# World Voyageur



## ilikebikes1 (Dec 16, 2013)

Just posted this on another thread, wish I had found this thread first! Oh well, her she is...the Japanese Paramount!


----------



## bulldog1935 (Dec 17, 2013)

thanks for sharing - beauty


----------



## tailhole (Jan 27, 2014)

absolutely gorgeous.  Love these high end Schwinn road bikes.  There's one in my future, I just know it.


----------



## 66TigerCat (Jan 28, 2014)

The World Voyageur was much cheaper compared to the Paramounts. They were only produced for a couple of years because they began to compete with Paramount sales so Schwinn killed the model.
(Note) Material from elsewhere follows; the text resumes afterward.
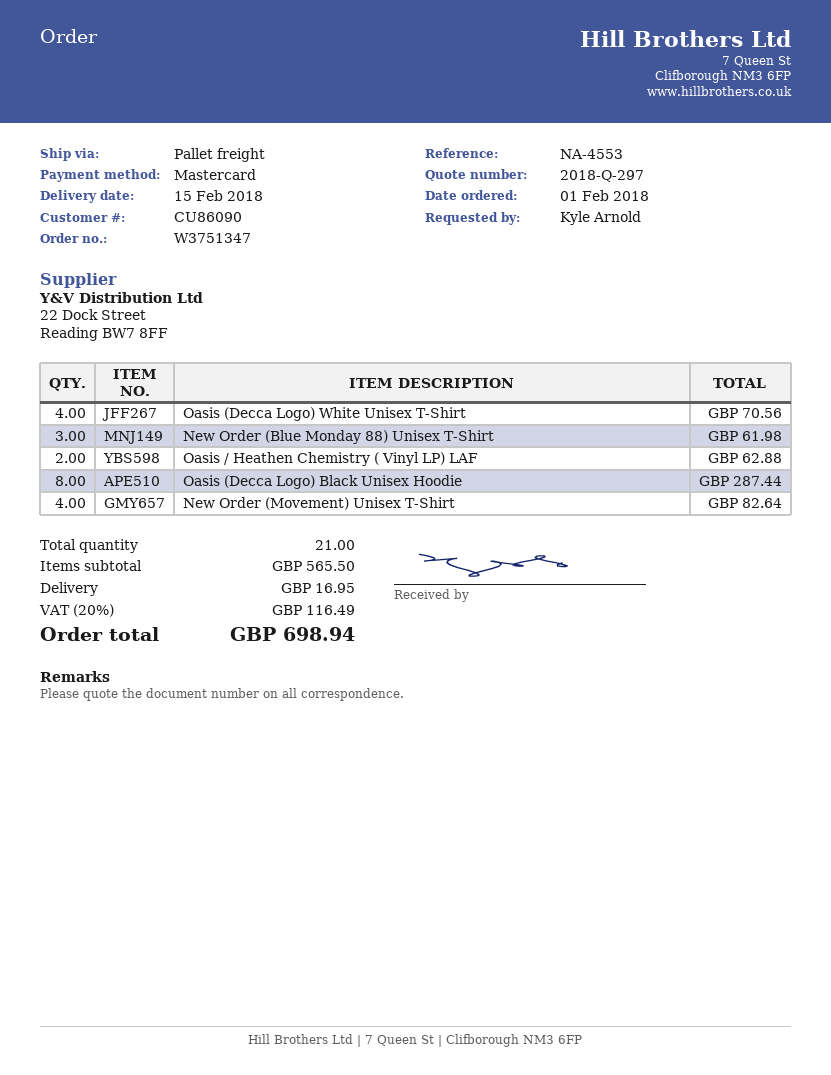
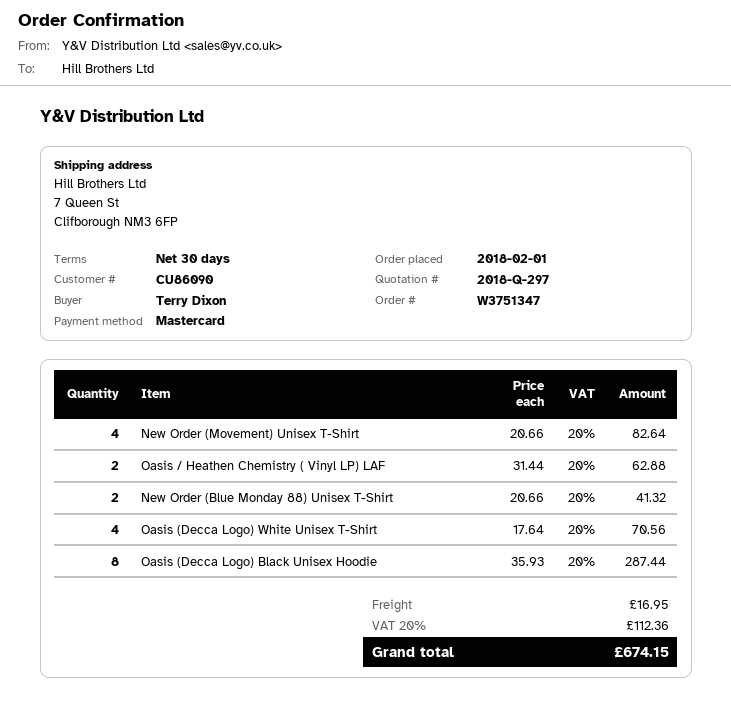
ordered by: Kyle Arnold -> Terry Dixon
New Order (Blue Monday 88) Unisex T-Shirt: 3 for 61.98 -> 2 for 41.32
tax: 20% = 116.49 -> 20% = 112.36
total: 698.94 -> 674.15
Chrome lugs, early Dura Ace parts. Very cool bikes.


----------



## schwinnbikebobb (Jan 28, 2014)

Here is my 72. When I got it someone had striped the orange paint off of it. That was probably a bit of a job.  I put new decals and bar tape on it. I was not sure when I first got it that I liked the paint being off since the chrome underneath the paint was not polished like a normal chrome frame but I have to say the longer I have it the better I like the look.


----------



## ilikebikes1 (Mar 19, 2014)

schwinnbikebobb said:


> Here is my 72. When I got it someone had striped the orange paint off of it. That was probably a bit of a job.  I put new decals and bar tape on it. I was not sure when I first got it that I liked the paint being off since the chrome underneath the paint was not polished like a normal chrome frame but I have to say the longer I have it the better I like the look.




Looks pretty damn sexy to me!


----------